Even former communist KGB agent Vladimir Putin knows that socialism doesn't do anything but drag down an economy.
Now that Democrats have no one to demagogue, we'll see what a disaster they make of the economy. They are already off to a bang-up beginning.
Pigs are flying.
An inner battle between the billionaire capitalist in him and the puke liberal in him........in the end money and power win over weak individuals - to him, money was more important than the local government power he can only expect as his highest public service all-you-can eat buffet......
Somehow I am recalling a part of Atlas Shrugged where an executive of a failed automobile company bragged that under his management his company never made a profit. Like making a profit was some kind of unforgivable sin.
All it takes is a few hundred of the wealthiest to leave, and the city is screwed. Business gets more mobile every day.
Bloomberg is experiencing the onslaught of Alzheimer's.
He's become too rich to be just an idiot.
Disregard, he's an idiot suffering the onset of Alzheimer's....

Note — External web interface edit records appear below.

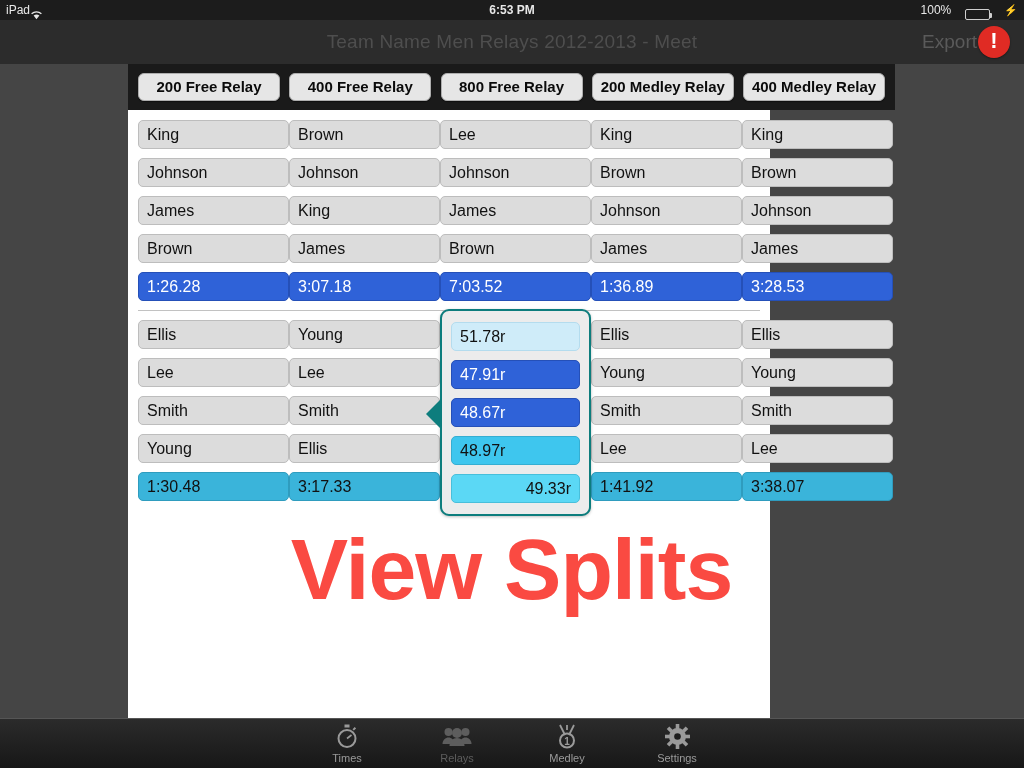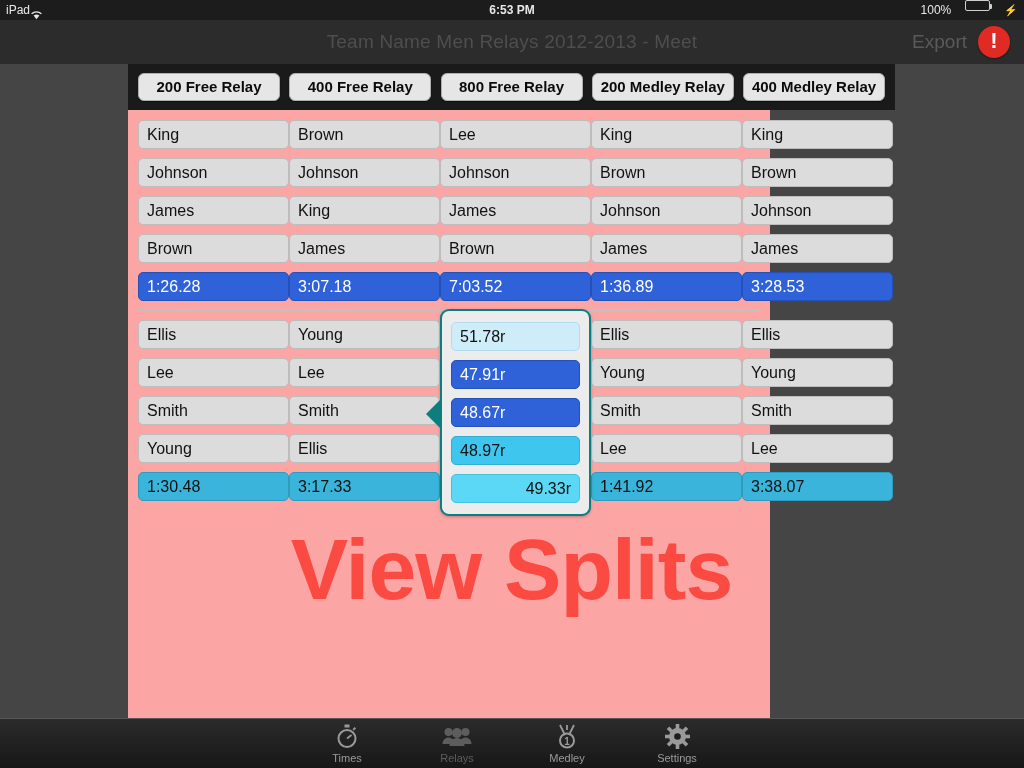--- a/index.html
+++ b/index.html
@@ -19,7 +19,7 @@
   }
   .sb-left { position: absolute; left: 6px; top: 0; display: flex; align-items: center; height: 20px; }
   .sb-center { position: absolute; left: 0; top: 0; width: 1024px; text-align: center; font-weight: bold; font-size: 12px; }
-  .sb-right { position: absolute; right: 6px; top: 0; display: flex; align-items: flex-start; gap: 14px; height: 20px; }
+  .sb-right { position: absolute; right: 6px; top: 0; display: flex; align-items: flex-end; gap: 14px; height: 20px; }
   .wifi-icon { display:inline-block; width: 13px; height: 11px; position: relative; top: 1px; }
   .batt-shell {
     width: 25px; height: 11px; border: 1px solid #cfcfcf; border-radius: 2px;

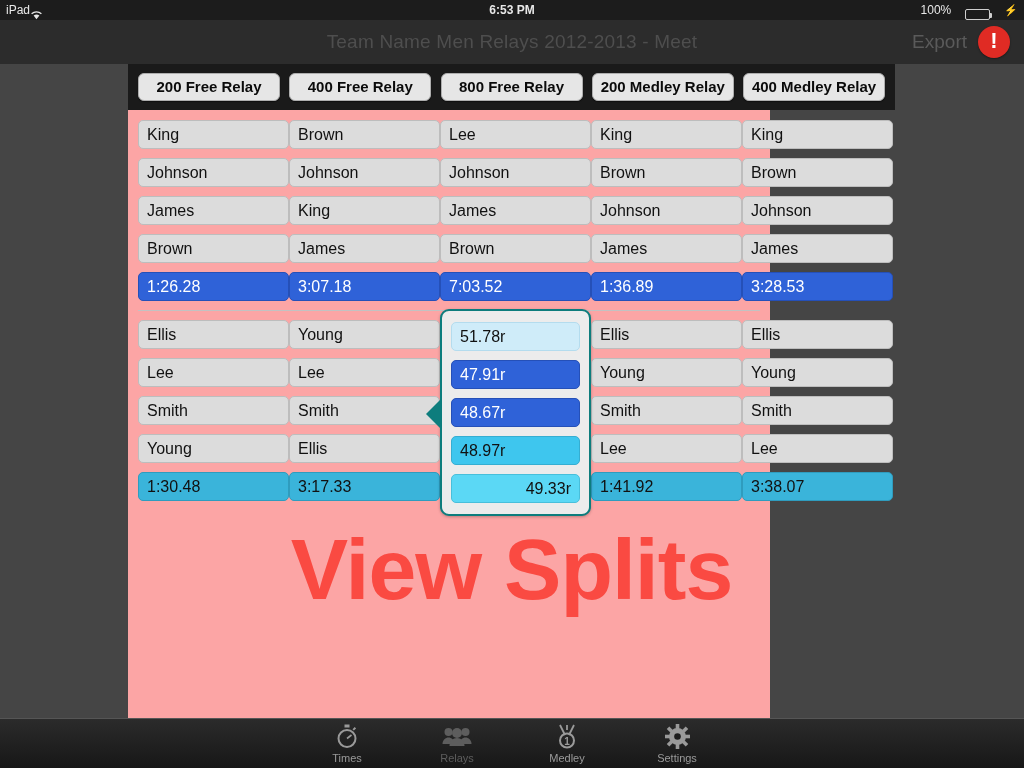--- a/index.html
+++ b/index.html
@@ -44,7 +44,7 @@
   }
   .nav-right {
     position: absolute; right: 14px; top: 0; height: 44px;
-    display: flex; align-items: center; gap: 11px;
+    display: flex; align-items: center; gap: 1px;
   }
   .export-label { color: #5a5a5a; font-size: 19px; }
   .warn-badge {

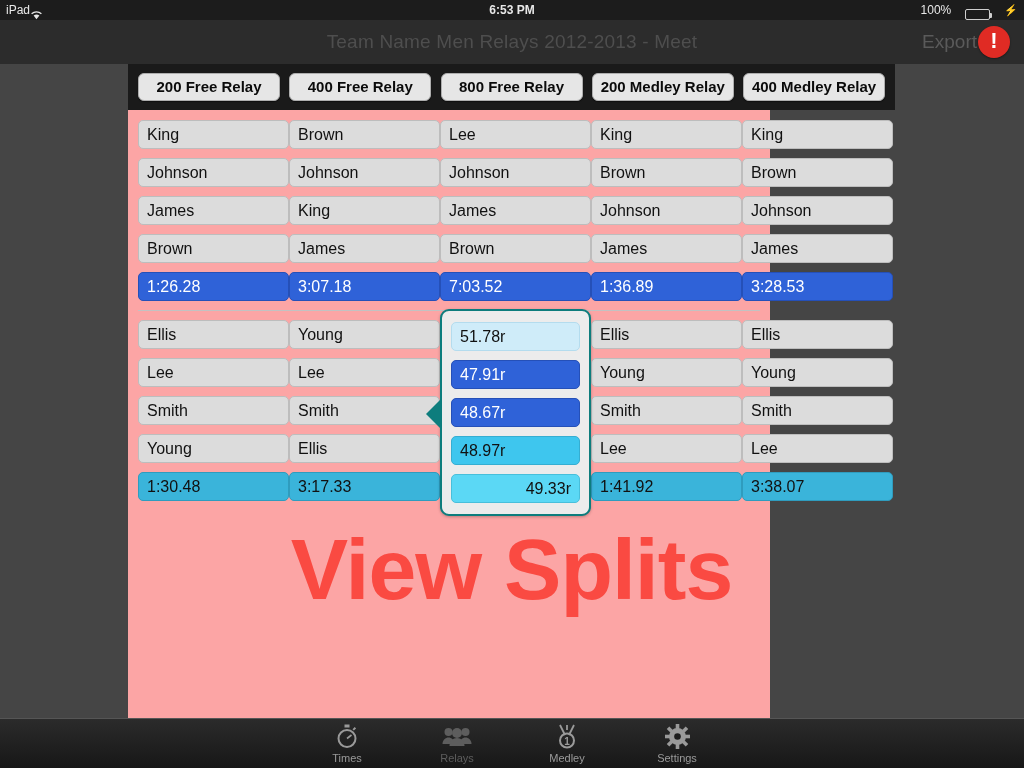--- a/index.html
+++ b/index.html
@@ -75,7 +75,7 @@
   
   .panel {
     position: absolute; left: 128px; top: 110px; width: 642px; height: 608px;
-    background: #fca5a5;
+    background: #ffffff;
   }
   .block { display: flex; padding: 0 10px; gap: 0; }
   .block.top { padding-top: 10px; }

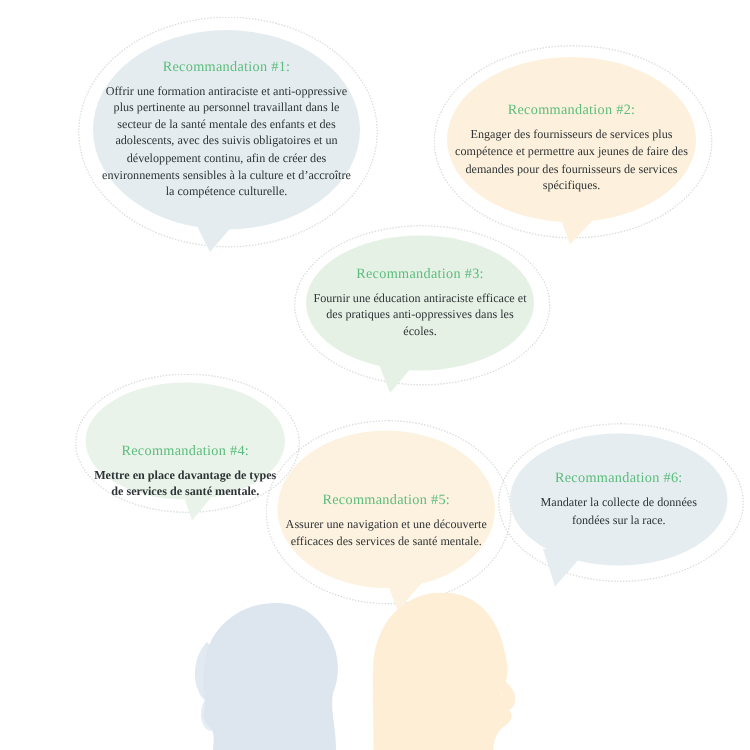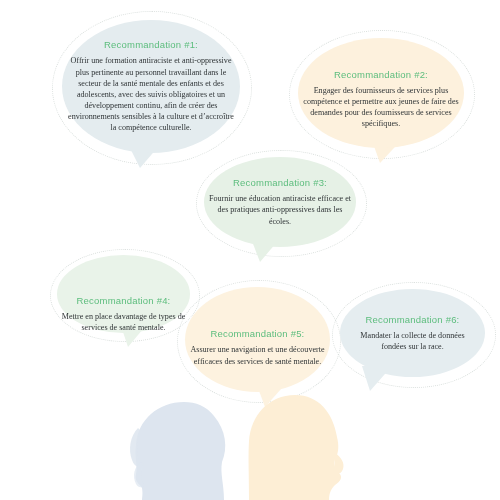--- a/index.html
+++ b/index.html
@@ -29,7 +29,7 @@
   }
   .bubble .title {
     color: #5cbd7d;
-    font-family: Liberation Sans, sans-serif;
+    font-family: Liberation Serif, serif;
     font-weight: 400;
     margin: 0 0 5px 0;
     letter-spacing: .2px;

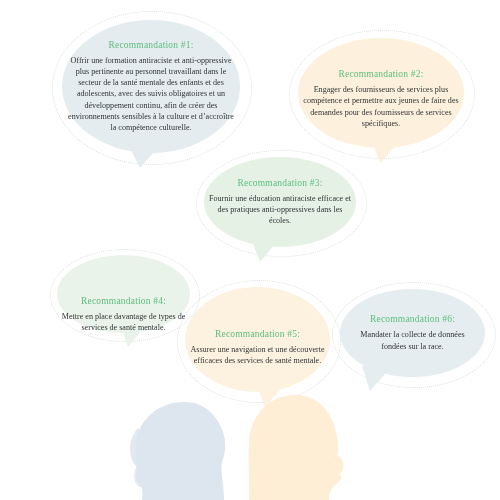--- a/index.html
+++ b/index.html
@@ -152,7 +152,7 @@
   <div class="bubble" id="b4" style="background: rgb(233, 243, 233); justify-content: flex-end;">
     <div class="inner">
       <p class="title" style="color: rgb(92, 189, 125);">Recommandation #4:</p>
-      <p class="body" style="color: rgb(47, 52, 54);">Mettre en place davantage de types de services de santé mentale.</p>
+      <p class="body" style="color: rgb(47, 52, 54); font-weight: bold;">Mettre en place davantage de types de services de santé mentale.</p>
     </div>
   </div>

Well, can’t obongo just sign an executive order prohibiting the wealthy from leaving a state if their taxes are raised there?
I guess you’re one of the people who don’t object to my opening clause: “You don’t expect wisdom from people who have too-often sided with fools...”
But it’s always nice to be able to pick up ammunition from your enemies; to be able to say to liberals in arguments, “Come ON, even the freakin’ mayor of New York acknowledges that taxing the rich is a stupid idea!”
I am.
What a day, Bloomberg, trader’s revolt and high school kids kick Obozo.
Do’h bama will probably just decree that all state taxes automatically rise to the level of the most-taxed state.
Next he’ll build a wall around the country, because liberals - while they hate walls designed to keep illegal immigrants from pouring IN - like walls that are intended to keep people from escaping to escape to places where God and freedom are still pursued.
Because that’s the way he rolls.
Well, we trust in the same God and distrust the same fools.
An annual income of $250k in NYC would entitle you to a tiny studio apartment, clothes from Goodwill, and probably food stamps. But let’s by all means raise their taxes.
Throughout life I have never had the time for fools.
Works for me.
Maybe the wealthiest 1% in the US should all move to one state. LOL.
Bloomberg may be various things, but an idiot he’s not.
Fill me in then and perhaps I will be convinced.
Well, he’s built a multi-billion-dollar company at the interesting of technology, finance and the media, to start. But he’s also maintained popularity as the mayor of NYC into a second term. I think there’s something to be said for accomplishments, and he’s accomplished more than many.
So has Ted Turner...
What's to be said?
The mayor is wrong. They are going to take us straight to hell.